ACTION ITEM:
Over all lines in the data below, count those holding "left" and give only the result.

(Front-end code change data)
================
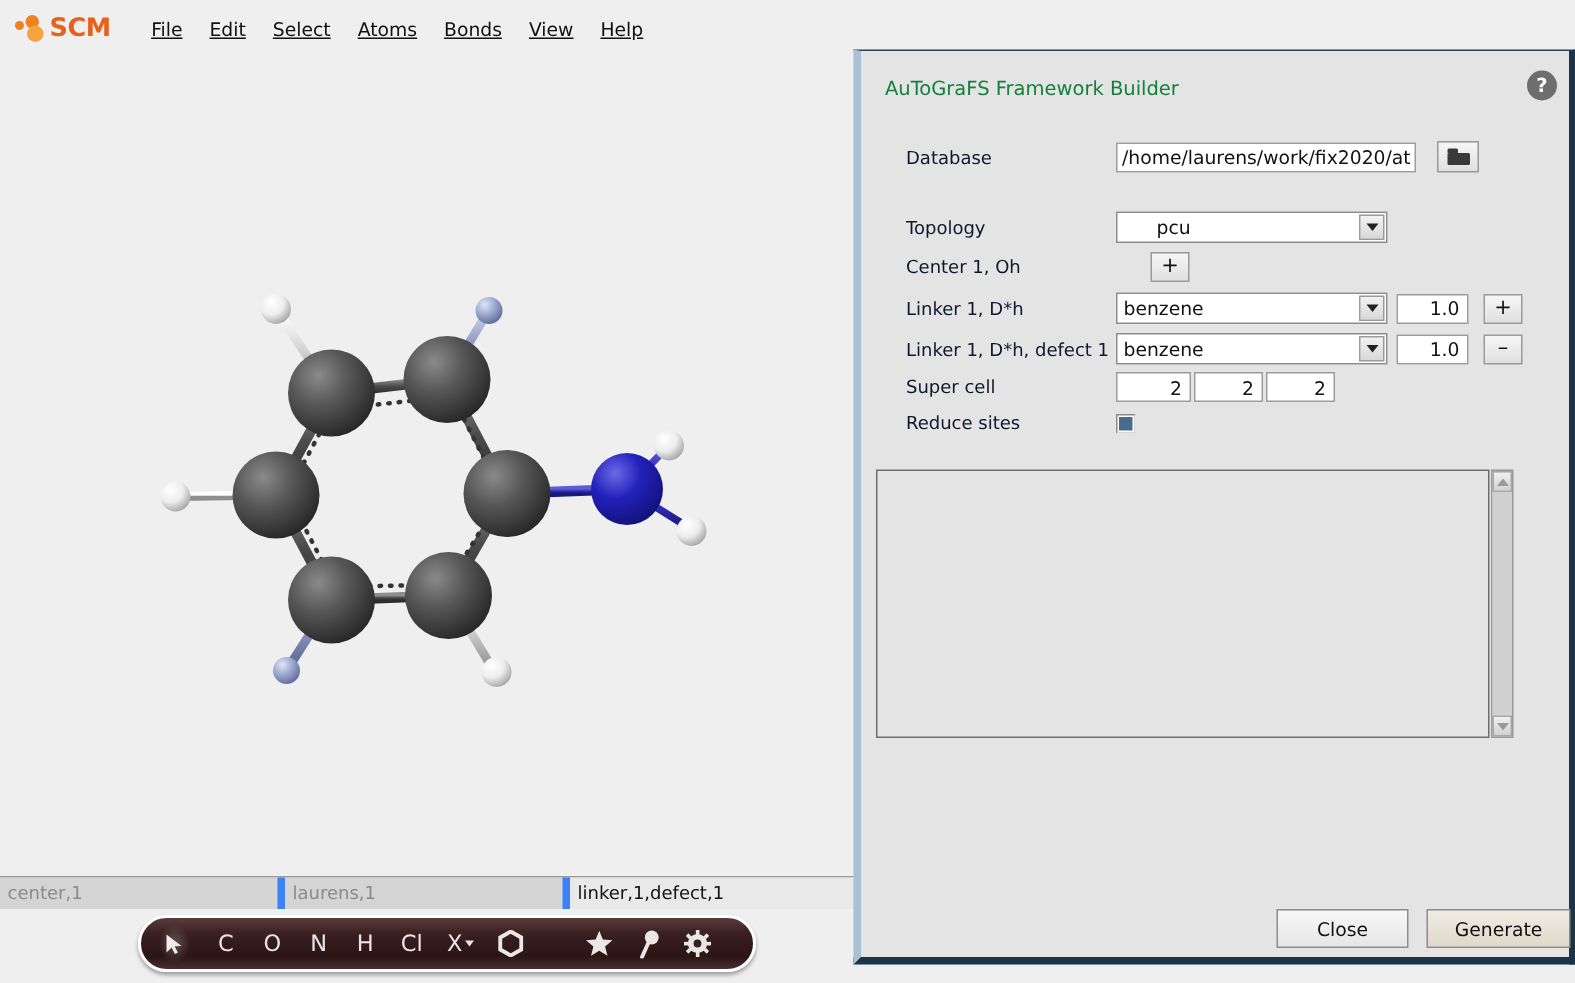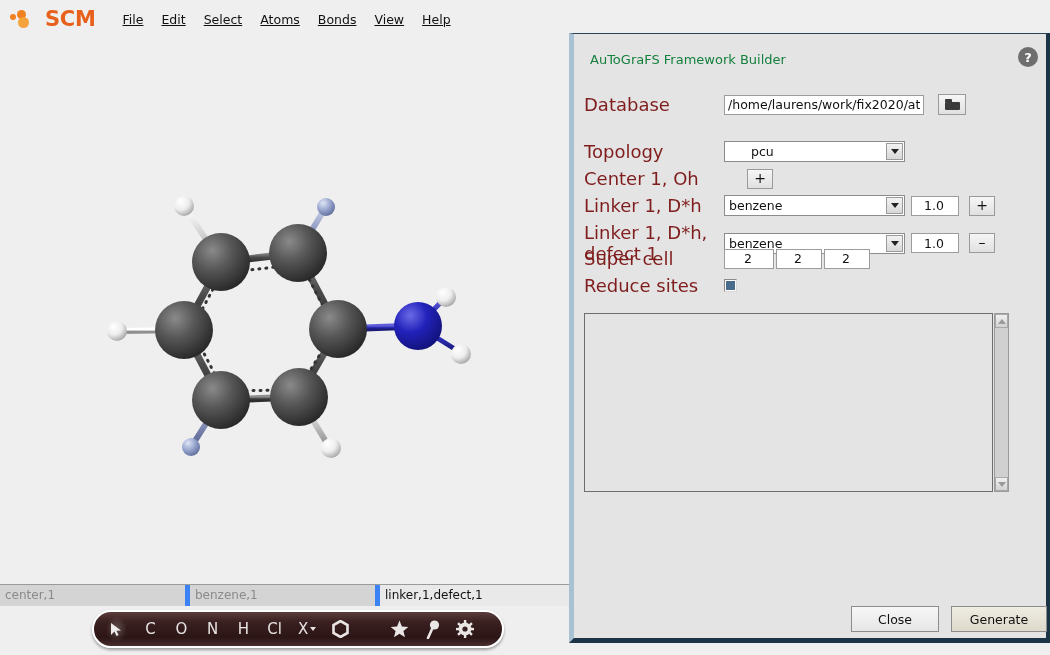--- a/index.html
+++ b/index.html
@@ -22,22 +22,22 @@
   }
   #logo { display: flex; align-items: center; margin-left: 10px; margin-right: 18px; }
   #logo .dots { position: relative; width: 22px; height: 20px; }
   #logo .dots i {
     position: absolute; border-radius: 50%; background: #f08020; display: block;
   }
   #logo .dots i.d1 { width: 9px; height: 9px; left: 7px; top: 1px; }
   #logo .dots i.d2 { width: 11px; height: 11px; left: 8px; top: 8px; background:#f5a33c; }
   #logo .dots i.d3 { width: 6px; height: 6px; left: 0px; top: 5px; }
   #logo .wordmark {
-    font-size: 21px; font-weight: bold; color: #e8611c;
-    letter-spacing: -0.3px; margin-left: 13px;
+    font-size: 17px; font-weight: bold; color: #e8611c;
+    letter-spacing: -0.3px; margin-left: 1px;
   }
   .menu-item {
     padding: 3px 9px; font-size: 12.5px; color: #111; cursor: default;
   }
   .menu-item u { text-decoration: underline; }
 
   
   #viewport {
     position: absolute; left: 0; top: 38px; width: 569px; height: 545px;
     background: #efefef; overflow: hidden;
@@ -107,32 +107,32 @@
   #help-btn {
     position: absolute; right: 8px; top: 13px;
     width: 20px; height: 20px; border-radius: 50%;
     background: #6e6e6e; color: #fff;
     font-size: 13px; font-weight: bold;
     display: flex; align-items: center; justify-content: center;
     cursor: default;
   }
 
   .row { position: absolute; display: flex; align-items: center; }
-  .lbl { font-size: 18px; color: #7f1d1d; }
+  .lbl { font-size: 12px; color: #0f172a; margin-left: 20px; }
 
   input.txt {
     font-family: "DejaVu Sans", "Liberation Sans", sans-serif;
     font-size: 12.5px; color: #111;
     background: #ffffff;
     border: 1px solid #9c9c9c;
     box-sizing: border-box;
     padding: 1px 3px;
     height: 20px;
   }
-  input.num { text-align: center; padding-right: 5px; }
+  input.num { text-align: right; padding-right: 5px; }
 
   .combo {
     position: relative; height: 21px; box-sizing: border-box;
     background: #fff; border: 1px solid #8c8c8c;
     display: flex; align-items: center;
     font-size: 12.5px; color: #111; padding-left: 4px;
     cursor: default;
   }
   .combo .arrowbox {
     position: absolute; right: 1px; top: 1px; bottom: 1px; width: 17px;
@@ -330,21 +330,21 @@
       <circle cx="299" cy="359" r="29" fill="url(#gC)"></circle>
       <circle cx="221" cy="362" r="29" fill="url(#gC)"></circle>
       <circle cx="184" cy="292" r="29" fill="url(#gC)"></circle>
 
       <circle cx="418" cy="288" r="24" fill="url(#gN)"></circle>
     </svg>
   </div>
 
   <div id="statusbar">
     <div class="status-cell dim">center,1</div>
-    <div class="status-cell dim2">benzene,1</div>
+    <div class="status-cell dim2">laurens,1</div>
     <div class="status-cell active">linker,1,defect,1</div>
   </div>
 
   <div id="toolwrap">
     <div id="toolbar">
       <div class="tool sel">
         <span>
           <svg width="13" height="15" viewBox="0 0 13 15">
               <path d="M1 1 L1 13 L4.4 9.6 L6.6 14 L8.6 13 L6.4 8.8 L11 8.6 Z" fill="#f0ecec"></path>
             </svg>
================
RESPONSE AREA:
9